Alors que le CAC aggravait ses pertes, Wall Street n'avait pas décalé de plus de -0,3/-0,35% à la baisse dans l'intervalle, malgré l'accumulation des mauvaises nouvelles.

Cela se gâte depuis 18H15 en fait: le 'S&P' triple ses pertes à -0,9% et enfonce le support des 2.100Pts, le Dow Jones (-0,6%) enfonce celui des 18.000 (à 17.940), le Nasdaq cède -1,1%: il s'agit également de la 7ème séance de baisse consécutive à New York.

L'annonce de la FED à 19H ne provoque aucune réaction décelable sur les indices US, le rendement des T-Bonds afiche toujours -4Pts à 1,780%.

Les marchés sont victimes d'un trouble grandissant concernant les 'fuites' de Mails entre Hillary Clinton et ses plus proches collaborateurs, des 'fuites' qui pourraient ne pas être imputables à Moscou (contrairement aux accusations de l'entourage de la candidate démocrate).

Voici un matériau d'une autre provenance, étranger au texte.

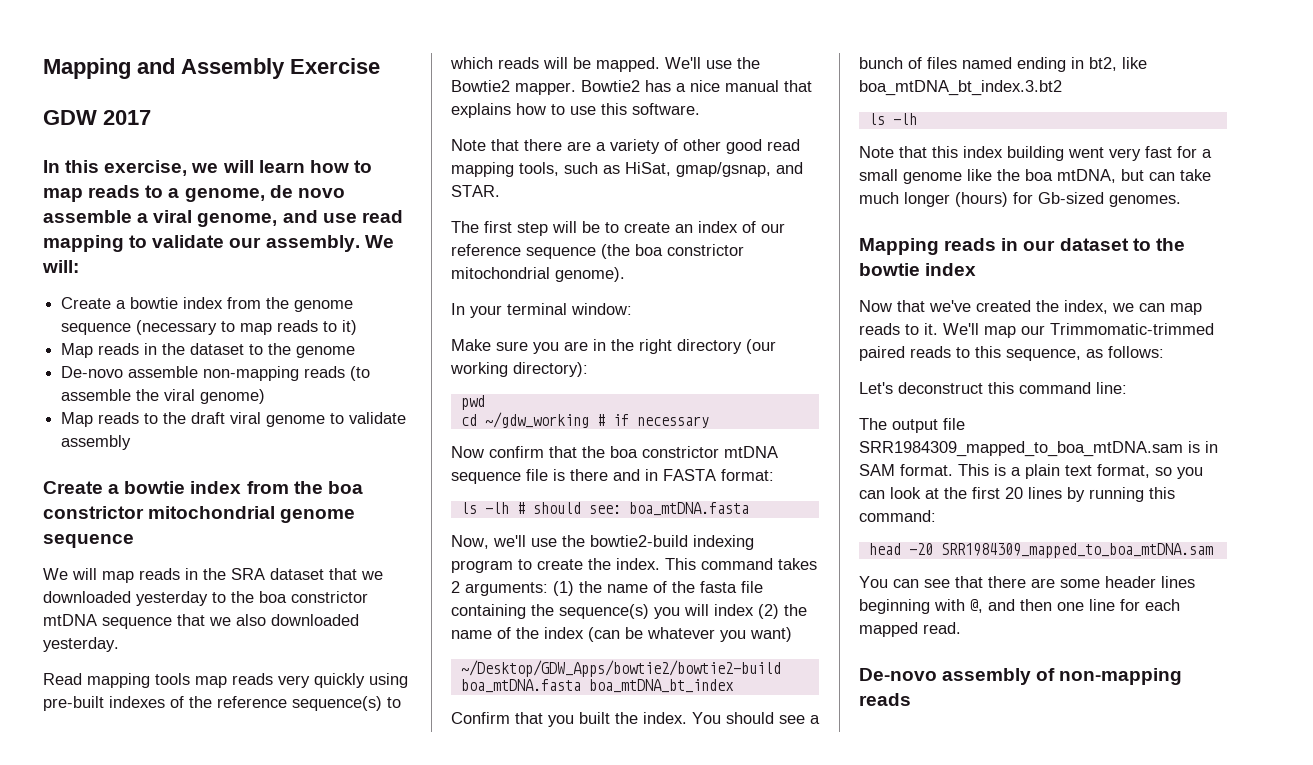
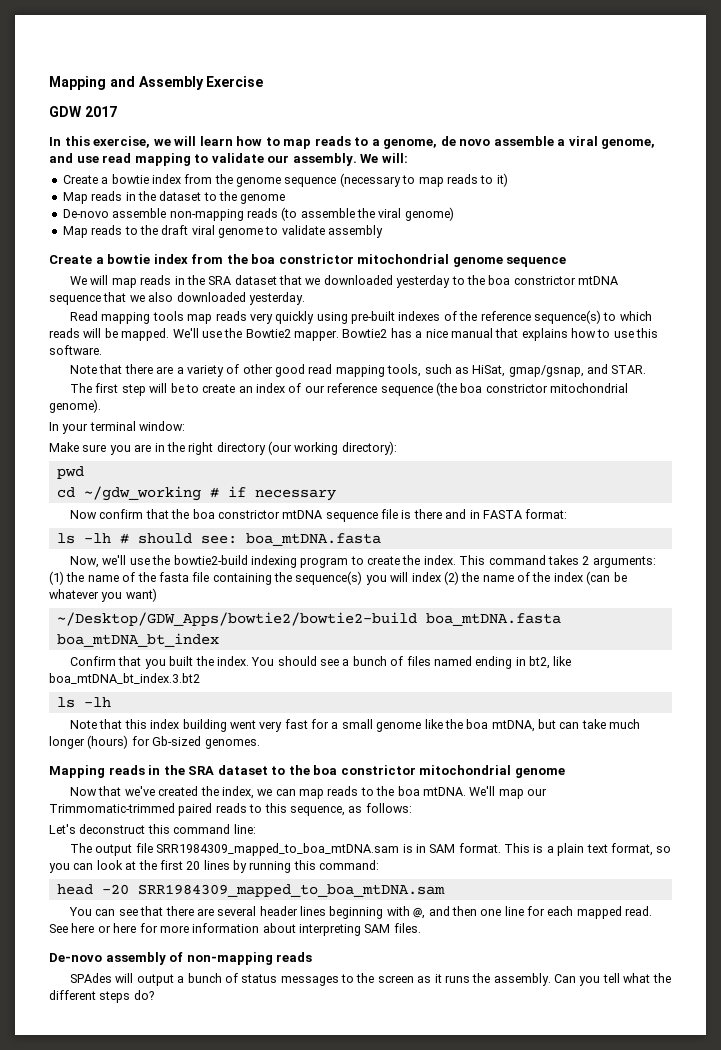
- Mapping reads in our dataset to the bowtie index
+ Mapping reads in the SRA dataset to the boa constrictor mitochondrial genome
- Now that we've created the index, we can map reads to it.
+ Now that we've created the index, we can map reads to the boa mtDNA.
- You can see that there are some header lines beginning with @, and then one line for each mapped read.
+ You can see that there are several header lines beginning with @, and then one line for each mapped read. See here or here for more information about interpreting SAM files.
+ SPAdes will output a bunch of status messages to the screen as it runs the assembly. Can you tell what the different steps do?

Grosse déception également avec la publication du rapport ADP (enquête sur l'emploi dans le secteur privé), avec seulement 147.000 jobs créés en octobre au lieu de 170.000 d'après le consensus n'a suscité aucun frémissement des indices US.

Autre grosse déception: la chute de -6% des ventes de véhicules aux Etats Unis en octobre, le plongeon de -12% des ventes de Ford (les ventes de SUV chutent de -9,7% et les flottes de véhicules s'effondrent carrément de -24% par rapport à octobre 2015) ne semble pas davantage perturber Wall Street.

Cette séance restera également marquée par la chute de -3% du baril vers 45$ sur le NYMEX qui pèse logiquement sur tout le secteur pétrolier : le 'WTI' se retrouve au plus bas depuis 5 semaines alors que les membres de l'OPEP n'ont pas réussi à conclure ce weekend un accord sur la réduction de la production (la Russie vient même de battre ses records d'extraction en octobre).

Il faut ajouter le gonflement inattendu des stocks hebdomadaires de pétrole aux Etats Unis: +14,4 millions de barils à 482,6Mns, les stocks d'essence ont en revanche baissé de -2,2Mns barils.

A Paris, Vallourec finit lanterne rouge du SBF120 avec -6,2%, CGG chute de -5%, Total de -2,2%, et Technip de -2,6%.

Dans ce contexte tendu, les opérateurs n'accordent guère d'importance à la hausse du PMI manufacturier français à 51,8 (51,3 anticipé) ou au PMI allemand (55 contre 54,3 anticipé).

Ailleurs en Europe, la tendance s'est fortement dégradée: à Francfort, l'indice DAX cède 1,5%, Milan décroche de -2,2%, l'IBEX perd -1,8% et le FTSE de Londres plus de 1%. L'indice paneuropéen Euro STOXX 50 lâche quant à lui 1,4% et enfonce le seuil des 3.000 (à 2.980).

Les investisseurs affichent leur nervosité avant la parution ce soir du communiqué de la Fed, qui devrait préparer le marché à une hausse des taux au mois de décembre, et l'élection américaine du 8 novembre.

'Ca s'annonce compliqué', s'inquiète un opérateur basé à Londres. 'La récente évolution des sondages promet encore beaucoup de volatilité', poursuit-il.

'La remontée de Trump a entraîné une chute du dollar qui a profondément affecté les marchés. La situation devrait rester tendue jusqu'aux résultats du scrutin', ajoute le professionnel.

Valeur refuge par excellence, l'or progresse de 1,5% à 1.305$ l'once, alors qu'au contraire le dollar s'enfonce de -0,5 sous les 1,1120/E.

Le CAC40 a été plombé par les valeurs bancaires (BNP-Paribas et AXA chutent de -3,8%) et par le secteur auto avec une contraction de -9,2% des ventes de Renault-Nissan (-3,25%), de -5,8% de PSA (-3,5%, et repli de -3,3% pour sa filiale Faurecia).